Wesley had filled the huge claw-foot tub with as much water as he would have used at home, the home they didn’t have anymore in Sydney, the home they didn’t have anymore in Greece, the home they didn’t have anymore in Queensland, any of the homes that weren’t theirs anymore.
Why had his mother brought him here? Why couldn’t she have gotten a job in Sydney so that he could have stayed at his school?
Then he remembered the past few months, the friends who wouldn’t come over anymore because of who his father had turned out to be, the friends whose houses he couldn’t go to because his mother had found out things about their parents. All right, she’d managed to convince him that moving away from Sydney would make him happier in the long run. But it sure wasn’t happening yet. The Hunter Valley was full of rich kids, too, he knew, and he was not a rich kid any longer; his mother had made that pretty clear.
And who was that man who had finally introduced himself as Patrick, a friend of his mother’s from uni? Obviously, he didn’t want them here, but his mother must have known Patrick would be here when she decided to come to Fairchild Acres.
He had to admit there were some very nice lawns here, perfect for kicking a soccer ball, but his mum had said he couldn’t play on them till she found out if it was all right with the owner.

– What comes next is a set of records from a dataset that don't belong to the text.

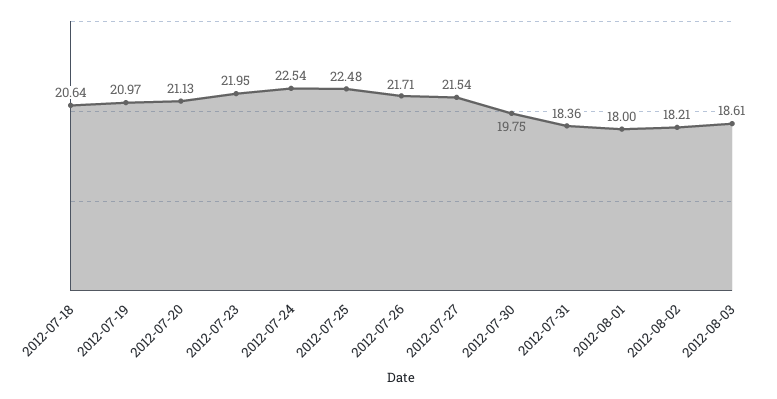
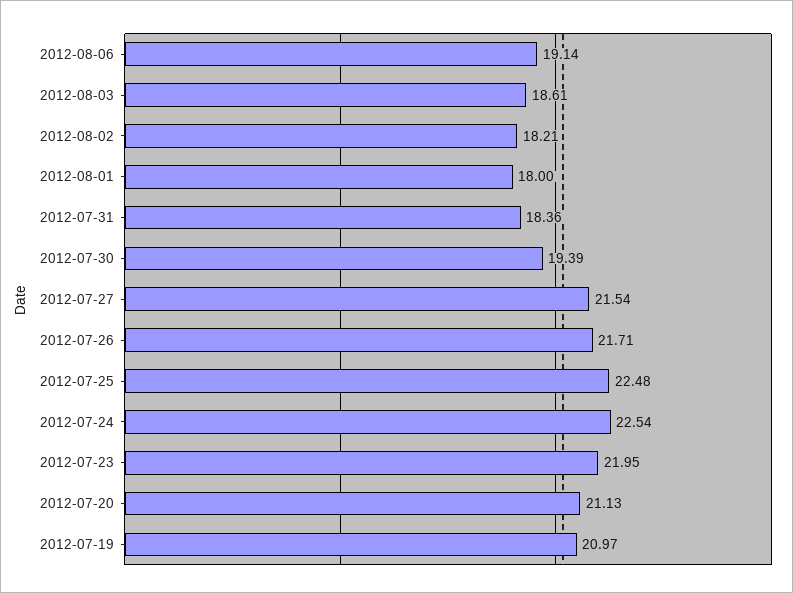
2012-07-18: 20.64 -> none
2012-07-30: 19.75 -> 19.39
2012-08-06: none -> 19.14

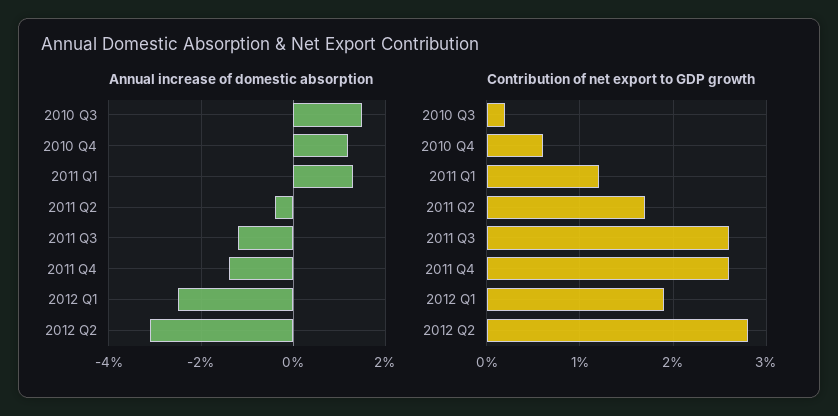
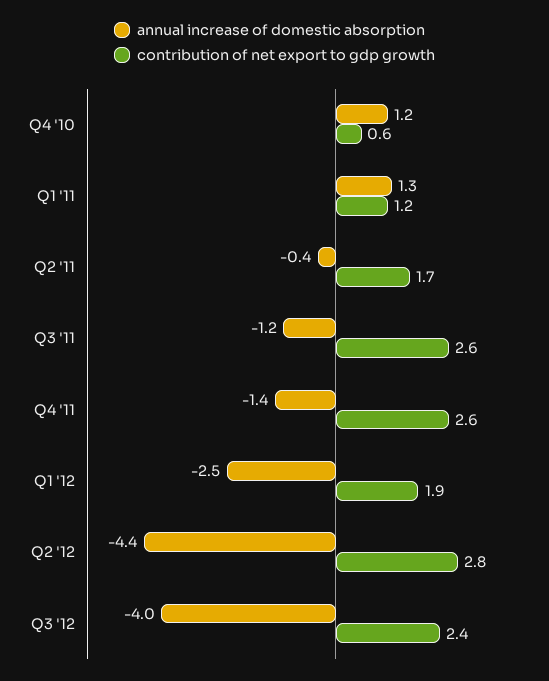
Annual increase of domestic absorption, 2010 Q3: 1.5 -> none
Annual increase of domestic absorption, 2012 Q2: -3 -> -4.4
Contribution of net export to GDP growth, 2010 Q3: 0.2 -> none
Annual increase of domestic absorption, Q3 '12: none -> -4
Contribution of net export to GDP growth, Q3 '12: none -> 2.4

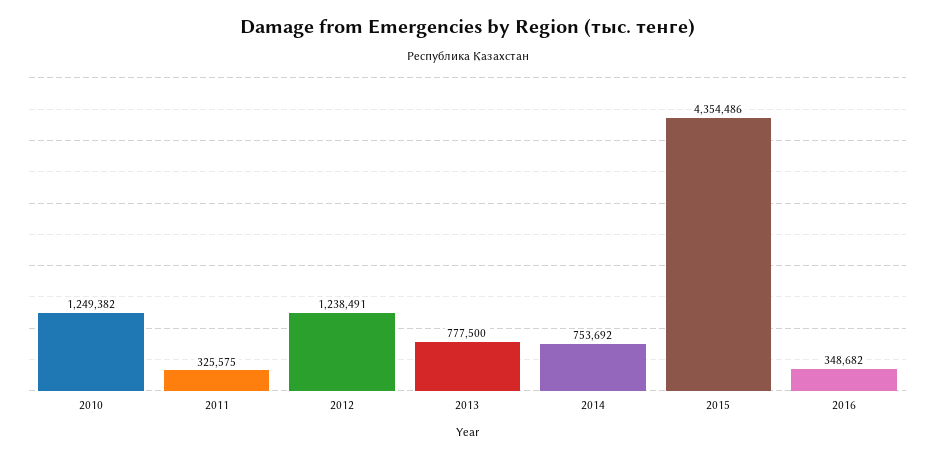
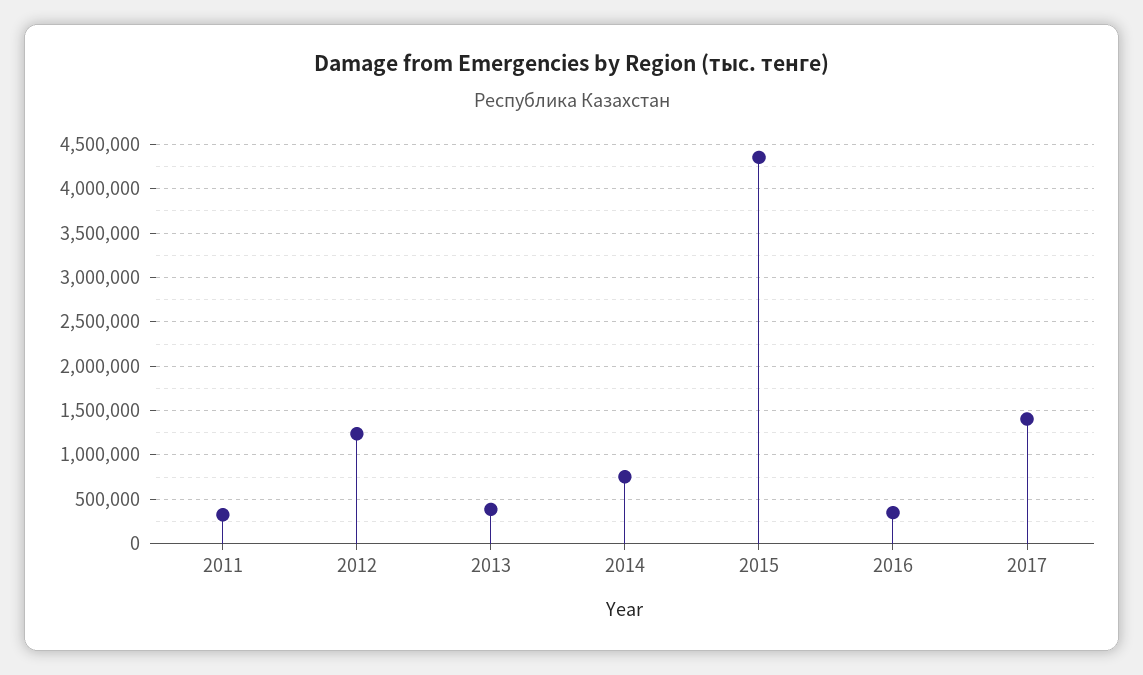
2010: 1249382 -> none
2013: 777500 -> 400000
2017: none -> 1400000

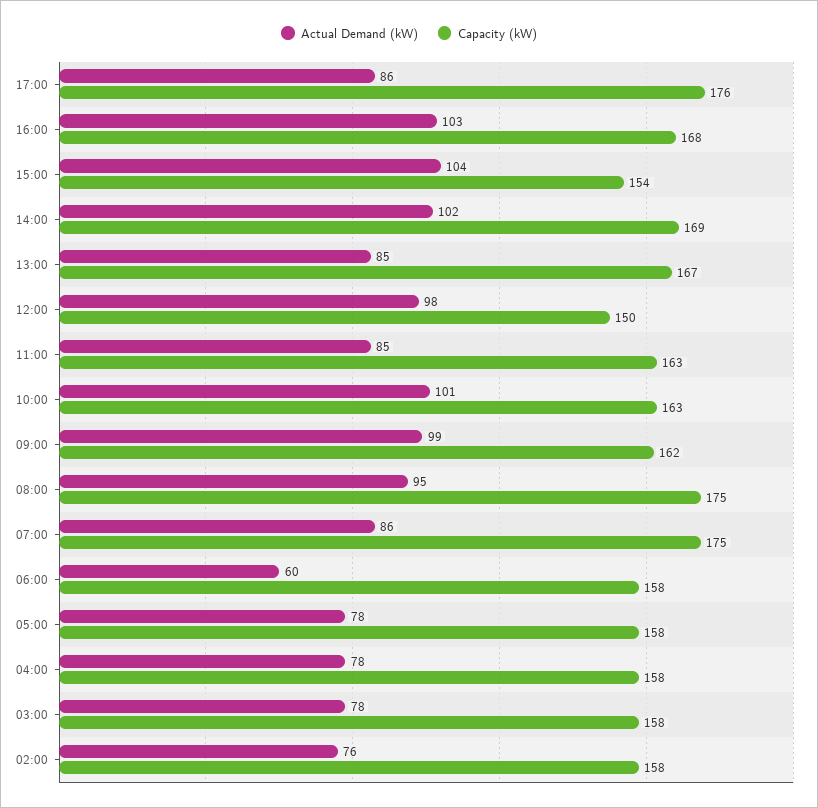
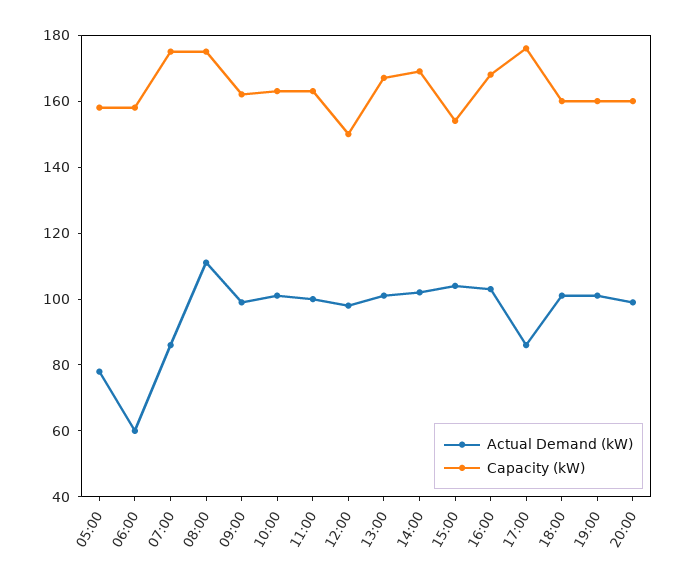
Actual Demand (kW), 13:00: 85 -> 100
Actual Demand (kW), 11:00: 85 -> 100
Actual Demand (kW), 08:00: 95 -> 110
Actual Demand (kW), 04:00: 78 -> none
Capacity (kW), 04:00: 158 -> none
Actual Demand (kW), 03:00: 78 -> none
Capacity (kW), 03:00: 158 -> none
Actual Demand (kW), 02:00: 76 -> none
Capacity (kW), 02:00: 158 -> none
Actual Demand (kW), 18:00: none -> 100
Capacity (kW), 18:00: none -> 160
Actual Demand (kW), 19:00: none -> 100
Capacity (kW), 19:00: none -> 160
Actual Demand (kW), 20:00: none -> 100
Capacity (kW), 20:00: none -> 160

Yes, he was just going to be an employee’s kid, and there weren’t any other kids here that he could see. His life was horrible.
And his father was dead.
Did his mother hate his father because she’d found out he was a criminal? She’d become so brusque all of a sudden, always in a hurry, constantly issuing orders. She’d told him, I’m just concentrating on surviving, Wesley. That’s what we’ve got to think about now. Making sure we have a place to live.
His father used to be free with money, but his mum never had been. She used to get mad if she came in his room and found change on the floor. Don’t you understand how important money is, Wesley? I hope you’ll always have enough, but you need to treat it with respect.

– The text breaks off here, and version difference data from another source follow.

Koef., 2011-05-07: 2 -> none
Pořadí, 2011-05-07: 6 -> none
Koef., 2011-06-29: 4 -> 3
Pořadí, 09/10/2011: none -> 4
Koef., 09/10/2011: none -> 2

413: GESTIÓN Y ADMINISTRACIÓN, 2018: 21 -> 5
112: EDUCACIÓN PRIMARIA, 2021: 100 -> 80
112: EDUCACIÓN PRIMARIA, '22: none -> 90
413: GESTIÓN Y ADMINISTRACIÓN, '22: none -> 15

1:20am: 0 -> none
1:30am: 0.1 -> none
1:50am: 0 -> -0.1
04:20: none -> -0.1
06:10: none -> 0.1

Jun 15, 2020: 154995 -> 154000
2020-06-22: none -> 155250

Did they have enough money now? His father had said his mother worried too much about money; she’d always have plenty. Well, now he was worried about money.
And his father was dead.

After a brief discussion with Wesley on the necessity of conserving water, especially in the country, Bronwyn left him occupied in his temporary bedroom, reading a manga comic book he had brought with him, and headed for the bathroom herself. There, she stood under the spray of the shower, praying, begging. Begging a divinity by any name to give her the job she’d come here to obtain.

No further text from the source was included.